Web document revisions

<<<<

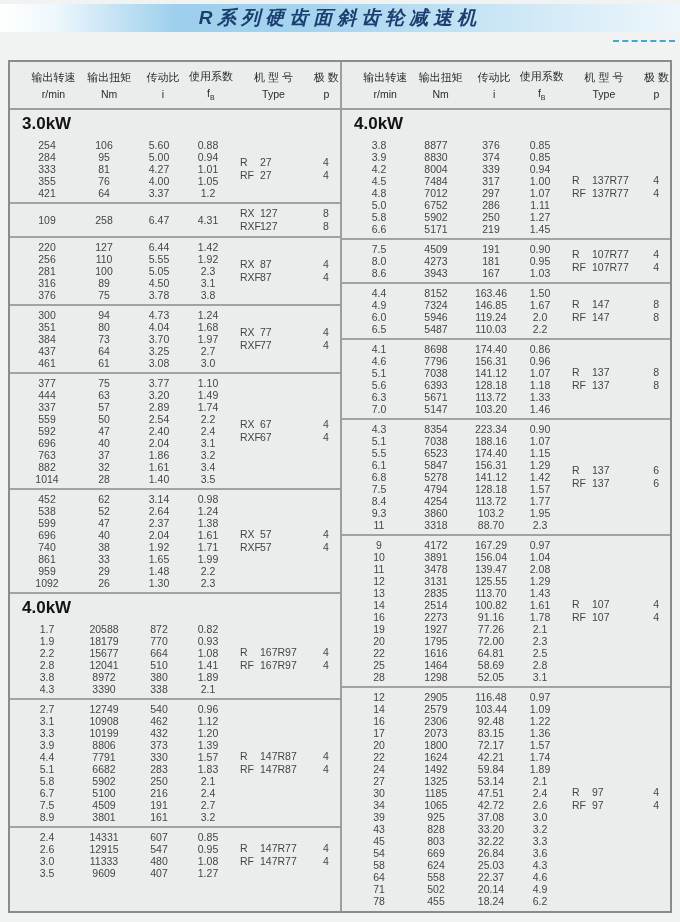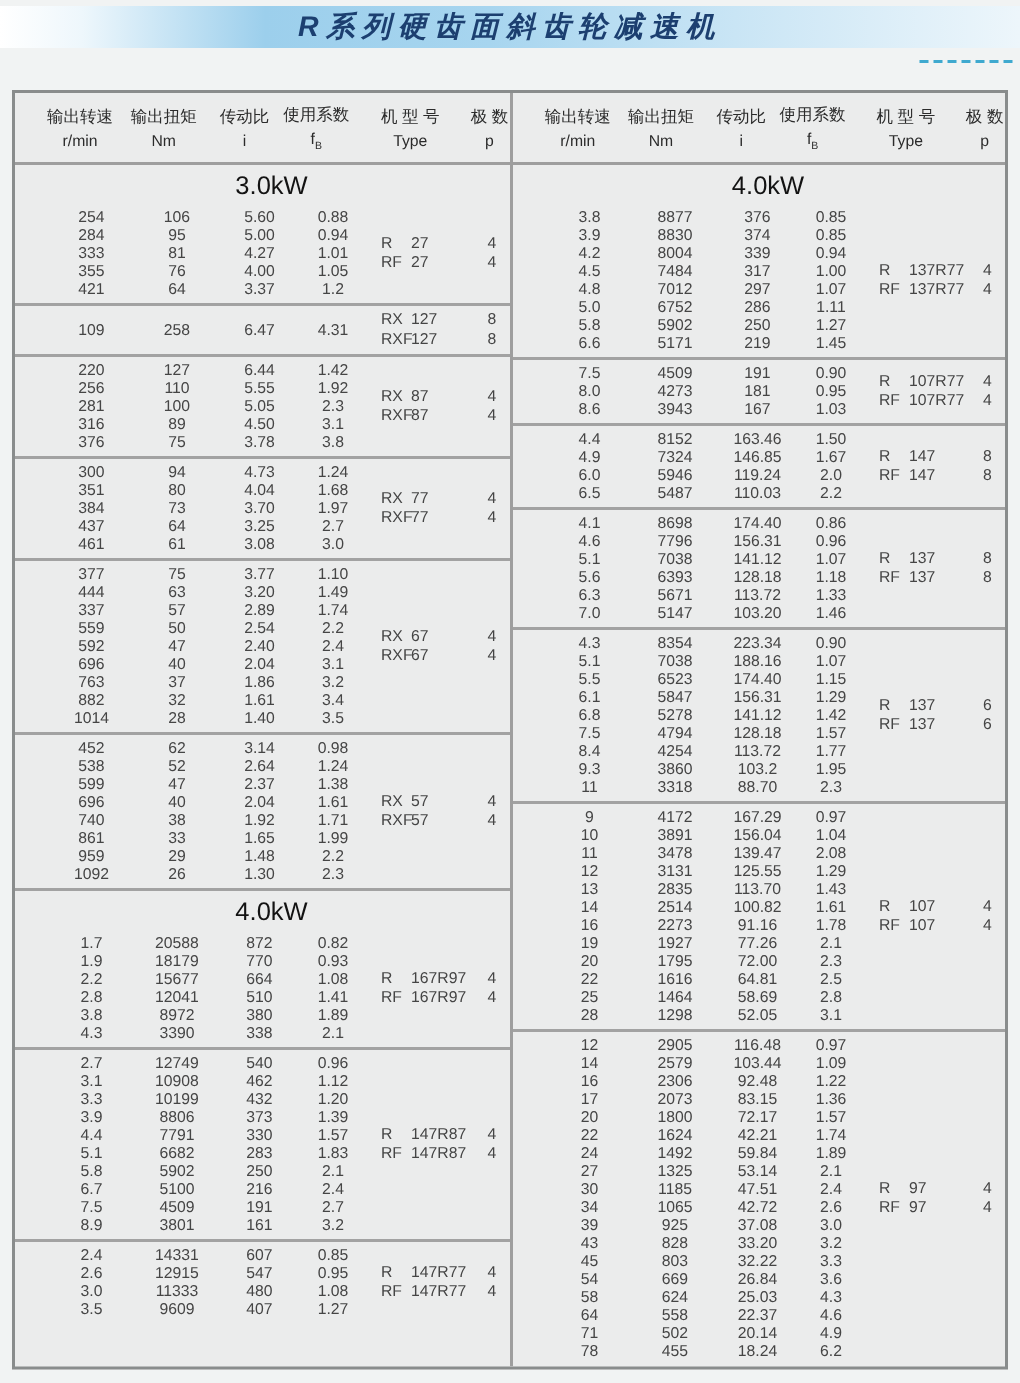--- a/index.html
+++ b/index.html
@@ -30,26 +30,26 @@
   .right-half{border-left:2px solid #9e9e9e}
   .thead .half{display:flex;padding-left:17px;align-items:center}
   .hcell{display:flex;flex-direction:column;align-items:center;justify-content:center;gap:3px}
   .h-zh{font-size:11px;color:#2b2b2b;white-space:nowrap}
   .h-unit{font-size:10.5px;color:#2b2b2b}
   .h-unit sub{font-size:7px}
   .w-speed{width:54px}.w-torque{width:60px}.w-ratio{width:50px}.w-factor{width:48px}
   .w-type{width:80px}.w-poles{width:28px}
   .tbody{display:flex;height:801px}
   .power{
-    font-size:17px;font-weight:normal;color:#131313;
-    padding:4px 0 3px 12px;line-height:19px;text-align:center;
+    font-size:17px;font-weight:bold;color:#131313;
+    padding:4px 0 3px 12px;line-height:19px;
   }
   .divider{border-top:2px solid #a2a2a2;width:100%}
   .block{display:flex;align-items:center;padding:3px 0;box-sizing:border-box}
-  .nums{padding-left:24px}
+  .nums{padding-left:10px}
   .row{display:flex}
   .cell{display:inline-block;text-align:center;font-size:10.5px;line-height:12px;color:#454545}
   .typecol{width:80px;box-sizing:border-box;padding-left:8px;font-size:10.5px;line-height:13px;color:#454545}
   .tline{display:flex}
   .tprefix{width:20px}
   .polecol{width:28px;text-align:center;font-size:10.5px;line-height:13px;color:#454545}
 </style>
 </head>
 <body>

>>>>

## What to produce:
Please output all of the entries above exactly, but without any picture.

## Completed task:
--- a/index.html
+++ b/index.html
@@ -30,26 +30,26 @@
   .right-half{border-left:2px solid #9e9e9e}
   .thead .half{display:flex;padding-left:17px;align-items:center}
   .hcell{display:flex;flex-direction:column;align-items:center;justify-content:center;gap:3px}
   .h-zh{font-size:11px;color:#2b2b2b;white-space:nowrap}
   .h-unit{font-size:10.5px;color:#2b2b2b}
   .h-unit sub{font-size:7px}
   .w-speed{width:54px}.w-torque{width:60px}.w-ratio{width:50px}.w-factor{width:48px}
   .w-type{width:80px}.w-poles{width:28px}
   .tbody{display:flex;height:801px}
   .power{
-    font-size:17px;font-weight:normal;color:#131313;
-    padding:4px 0 3px 12px;line-height:19px;text-align:center;
+    font-size:17px;font-weight:bold;color:#131313;
+    padding:4px 0 3px 12px;line-height:19px;
   }
   .divider{border-top:2px solid #a2a2a2;width:100%}
   .block{display:flex;align-items:center;padding:3px 0;box-sizing:border-box}
-  .nums{padding-left:24px}
+  .nums{padding-left:10px}
   .row{display:flex}
   .cell{display:inline-block;text-align:center;font-size:10.5px;line-height:12px;color:#454545}
   .typecol{width:80px;box-sizing:border-box;padding-left:8px;font-size:10.5px;line-height:13px;color:#454545}
   .tline{display:flex}
   .tprefix{width:20px}
   .polecol{width:28px;text-align:center;font-size:10.5px;line-height:13px;color:#454545}
 </style>
 </head>
 <body>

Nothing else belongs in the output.